[Screenshot and code edit data]
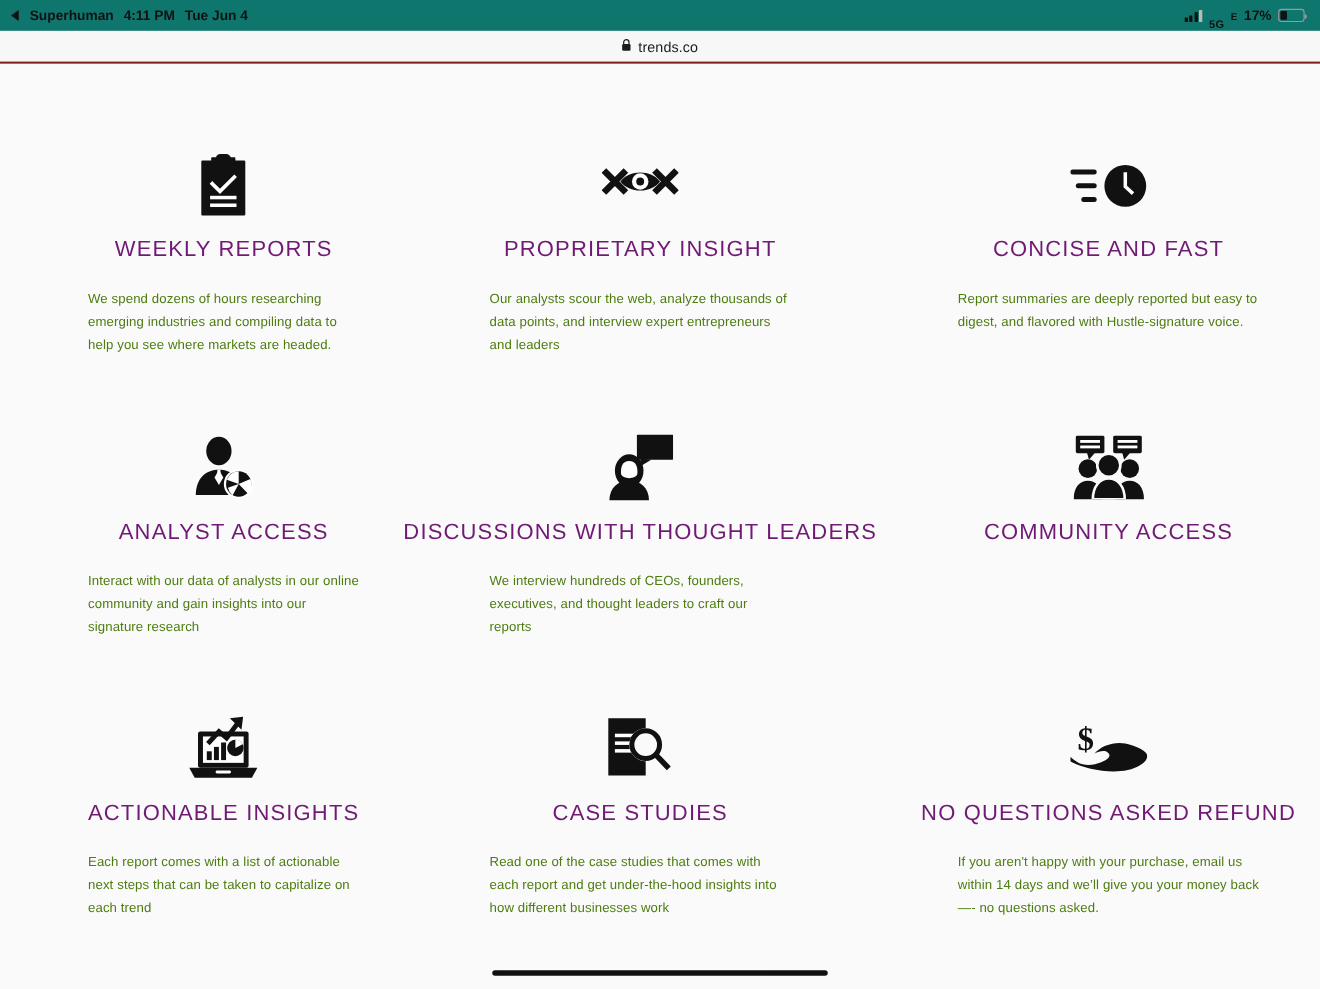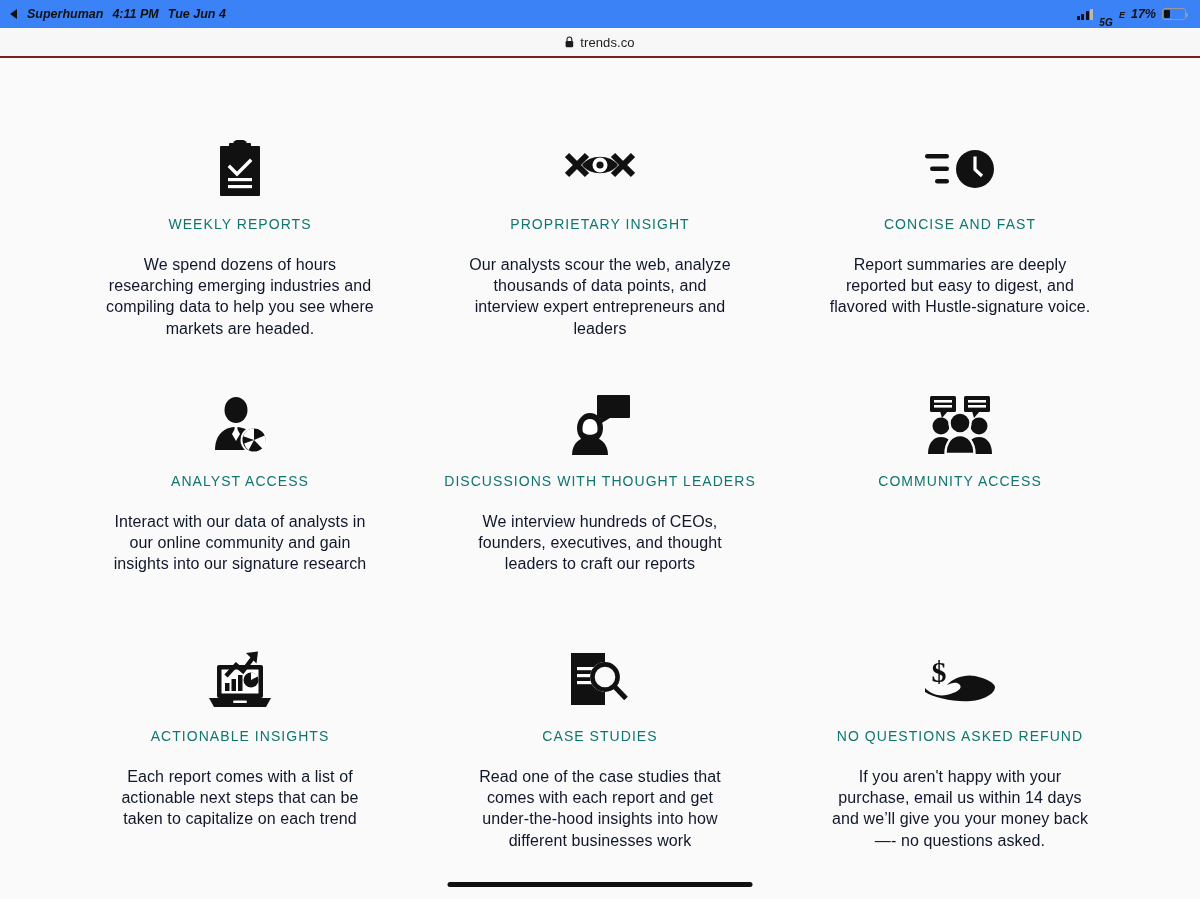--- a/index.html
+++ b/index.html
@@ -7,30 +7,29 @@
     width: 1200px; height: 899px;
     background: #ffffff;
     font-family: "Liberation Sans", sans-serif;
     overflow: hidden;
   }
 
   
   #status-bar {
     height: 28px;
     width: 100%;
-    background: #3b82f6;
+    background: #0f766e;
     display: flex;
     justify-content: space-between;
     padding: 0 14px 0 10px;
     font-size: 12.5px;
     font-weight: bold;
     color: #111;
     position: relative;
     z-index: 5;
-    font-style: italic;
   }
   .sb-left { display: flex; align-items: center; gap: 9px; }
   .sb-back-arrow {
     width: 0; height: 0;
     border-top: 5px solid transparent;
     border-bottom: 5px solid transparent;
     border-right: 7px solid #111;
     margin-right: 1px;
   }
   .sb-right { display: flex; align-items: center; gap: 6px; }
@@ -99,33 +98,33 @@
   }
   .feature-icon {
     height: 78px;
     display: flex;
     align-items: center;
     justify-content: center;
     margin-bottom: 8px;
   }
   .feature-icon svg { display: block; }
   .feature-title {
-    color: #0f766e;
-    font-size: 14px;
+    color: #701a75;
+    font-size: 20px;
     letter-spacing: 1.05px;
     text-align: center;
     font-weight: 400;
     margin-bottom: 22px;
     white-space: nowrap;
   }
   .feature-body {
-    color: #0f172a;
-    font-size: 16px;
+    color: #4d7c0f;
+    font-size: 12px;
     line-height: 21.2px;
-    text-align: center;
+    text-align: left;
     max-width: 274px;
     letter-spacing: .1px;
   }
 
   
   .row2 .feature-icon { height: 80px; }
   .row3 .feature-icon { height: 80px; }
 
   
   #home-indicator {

...

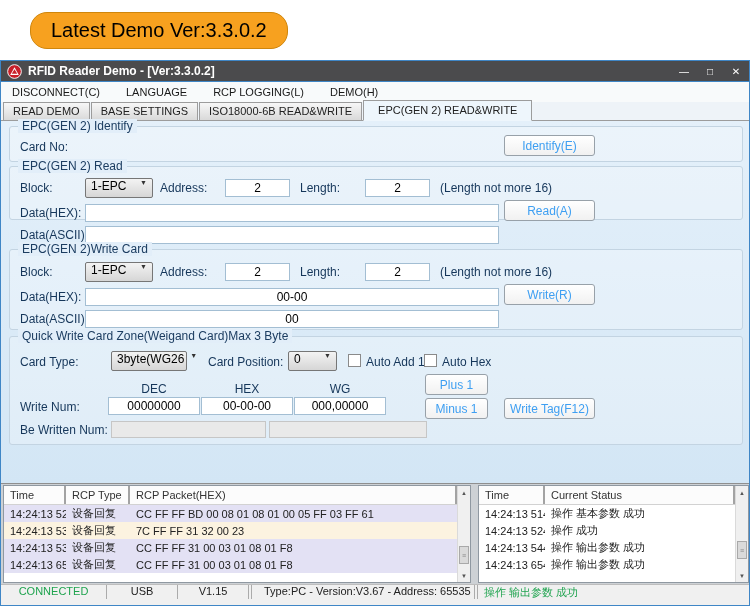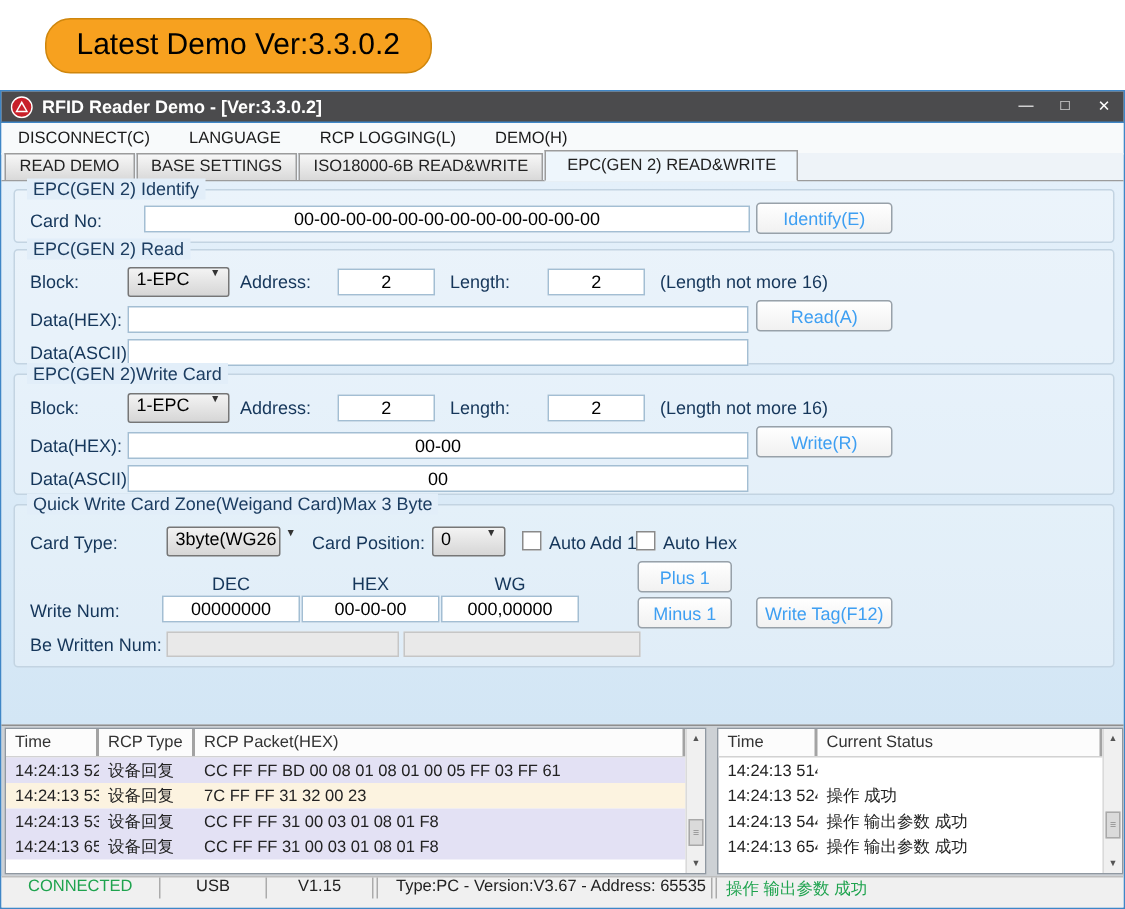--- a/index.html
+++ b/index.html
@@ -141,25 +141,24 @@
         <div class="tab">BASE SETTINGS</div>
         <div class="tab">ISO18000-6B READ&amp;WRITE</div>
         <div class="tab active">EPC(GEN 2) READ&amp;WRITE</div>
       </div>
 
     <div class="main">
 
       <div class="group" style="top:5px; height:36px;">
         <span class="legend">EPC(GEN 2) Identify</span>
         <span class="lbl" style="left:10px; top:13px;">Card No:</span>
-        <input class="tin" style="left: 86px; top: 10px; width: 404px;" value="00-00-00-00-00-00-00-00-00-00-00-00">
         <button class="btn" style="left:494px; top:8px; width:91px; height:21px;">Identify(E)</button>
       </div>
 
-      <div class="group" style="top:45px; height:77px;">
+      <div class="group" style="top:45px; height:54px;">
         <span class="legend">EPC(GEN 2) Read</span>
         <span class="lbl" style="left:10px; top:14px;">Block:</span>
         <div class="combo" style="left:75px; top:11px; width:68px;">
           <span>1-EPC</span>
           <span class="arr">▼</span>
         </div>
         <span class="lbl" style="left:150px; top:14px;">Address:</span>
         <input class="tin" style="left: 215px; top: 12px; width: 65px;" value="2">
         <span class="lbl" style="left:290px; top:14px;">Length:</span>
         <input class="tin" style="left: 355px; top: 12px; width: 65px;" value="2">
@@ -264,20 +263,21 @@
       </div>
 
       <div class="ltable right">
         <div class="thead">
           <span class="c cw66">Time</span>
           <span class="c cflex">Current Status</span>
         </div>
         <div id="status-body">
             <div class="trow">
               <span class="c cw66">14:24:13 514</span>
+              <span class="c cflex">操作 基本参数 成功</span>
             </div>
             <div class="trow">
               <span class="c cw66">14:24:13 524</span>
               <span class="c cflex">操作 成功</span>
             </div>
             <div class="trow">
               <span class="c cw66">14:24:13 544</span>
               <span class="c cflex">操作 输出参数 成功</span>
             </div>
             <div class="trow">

--- What the task asks ---
Of the lines above, output exactly those from the line bearing "border-top: 5px solid transparent;" through the line bearing "font-weight: 400;", inclusive.

--- Completed task ---
     border-top: 5px solid transparent;
     border-bottom: 5px solid transparent;
     border-right: 7px solid #111;
     margin-right: 1px;
   }
   .sb-right { display: flex; align-items: center; gap: 6px; }
@@ -99,33 +98,33 @@
   }
   .feature-icon {
     height: 78px;
     display: flex;
     align-items: center;
     justify-content: center;
     margin-bottom: 8px;
   }
   .feature-icon svg { display: block; }
   .feature-title {
-    color: #0f766e;
-    font-size: 14px;
+    color: #701a75;
+    font-size: 20px;
     letter-spacing: 1.05px;
     text-align: center;
     font-weight: 400;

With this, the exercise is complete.